TASK DESCRIPTION: In the listing below, find the line holding "tax: 10% = 91.68 -> 10% = 89.28" and the line holding "balance: 806.81 -> 882.11". Write out those two lines and all lines between, exactly, and nothing more.

SOURCE MATERIAL:
————————

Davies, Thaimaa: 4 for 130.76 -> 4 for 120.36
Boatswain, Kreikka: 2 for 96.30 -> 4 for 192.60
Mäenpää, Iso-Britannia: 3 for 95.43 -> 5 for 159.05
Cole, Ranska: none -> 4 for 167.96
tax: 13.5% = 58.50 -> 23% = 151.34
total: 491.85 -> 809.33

————————

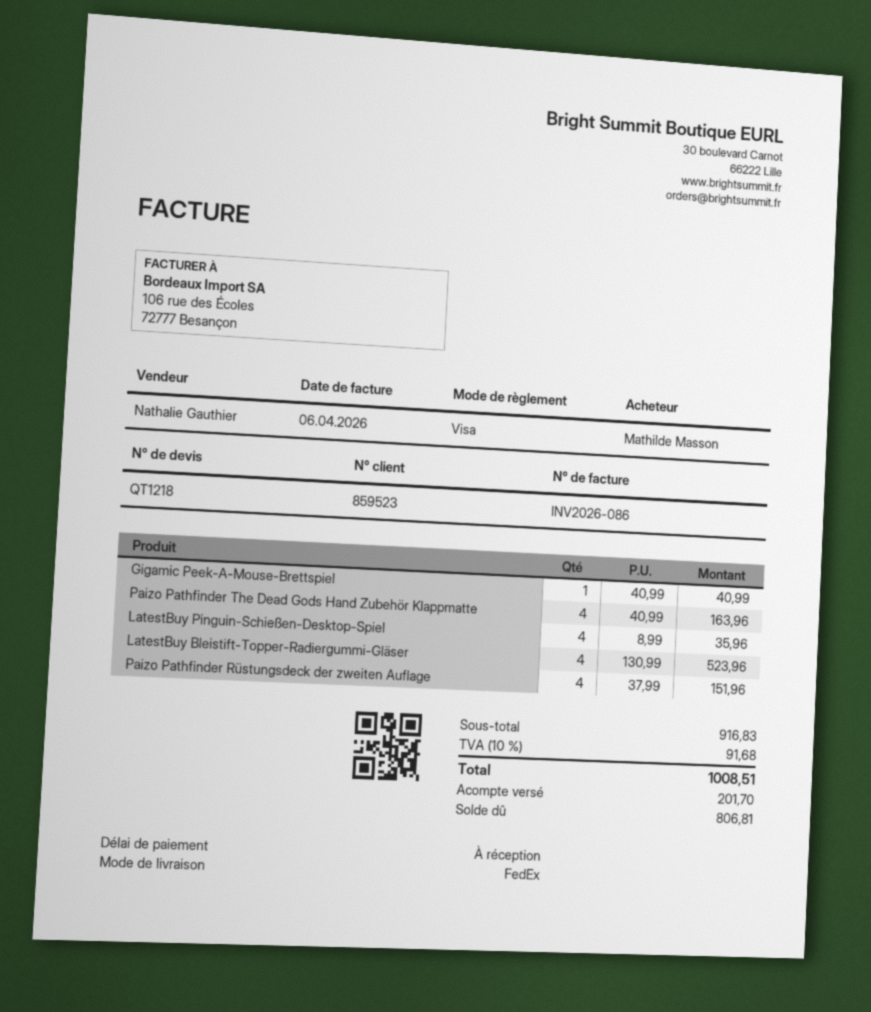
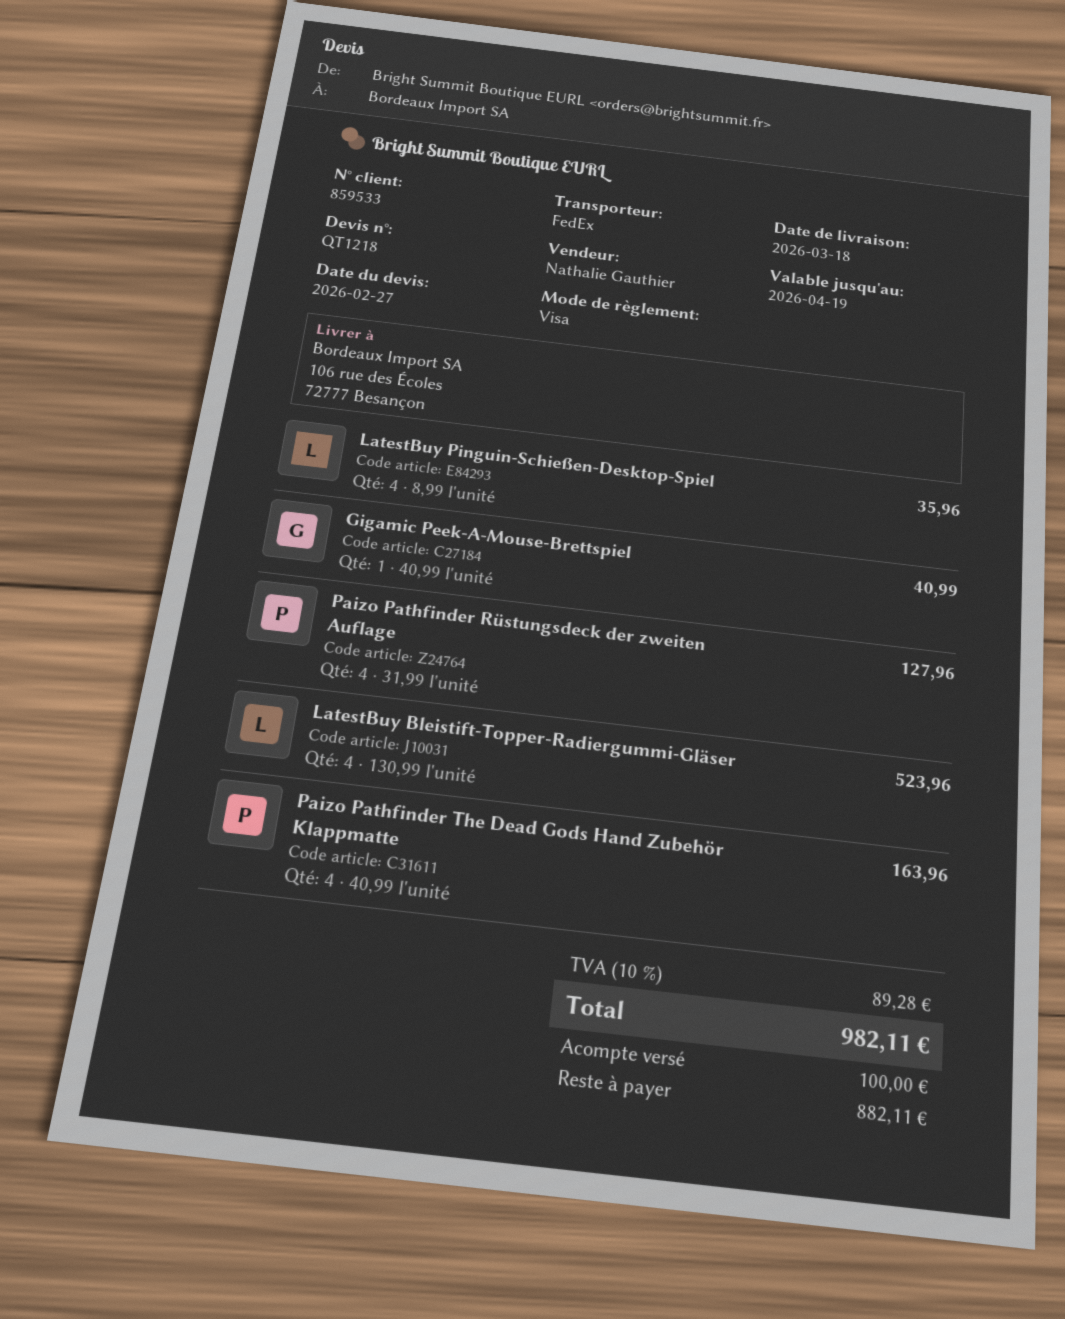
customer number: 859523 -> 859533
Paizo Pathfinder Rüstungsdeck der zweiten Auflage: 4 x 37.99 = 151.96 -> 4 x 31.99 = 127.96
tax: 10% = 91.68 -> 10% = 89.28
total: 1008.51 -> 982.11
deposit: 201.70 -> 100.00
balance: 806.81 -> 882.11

————————

COMPLETED TASK:
tax: 10% = 91.68 -> 10% = 89.28
total: 1008.51 -> 982.11
deposit: 201.70 -> 100.00
balance: 806.81 -> 882.11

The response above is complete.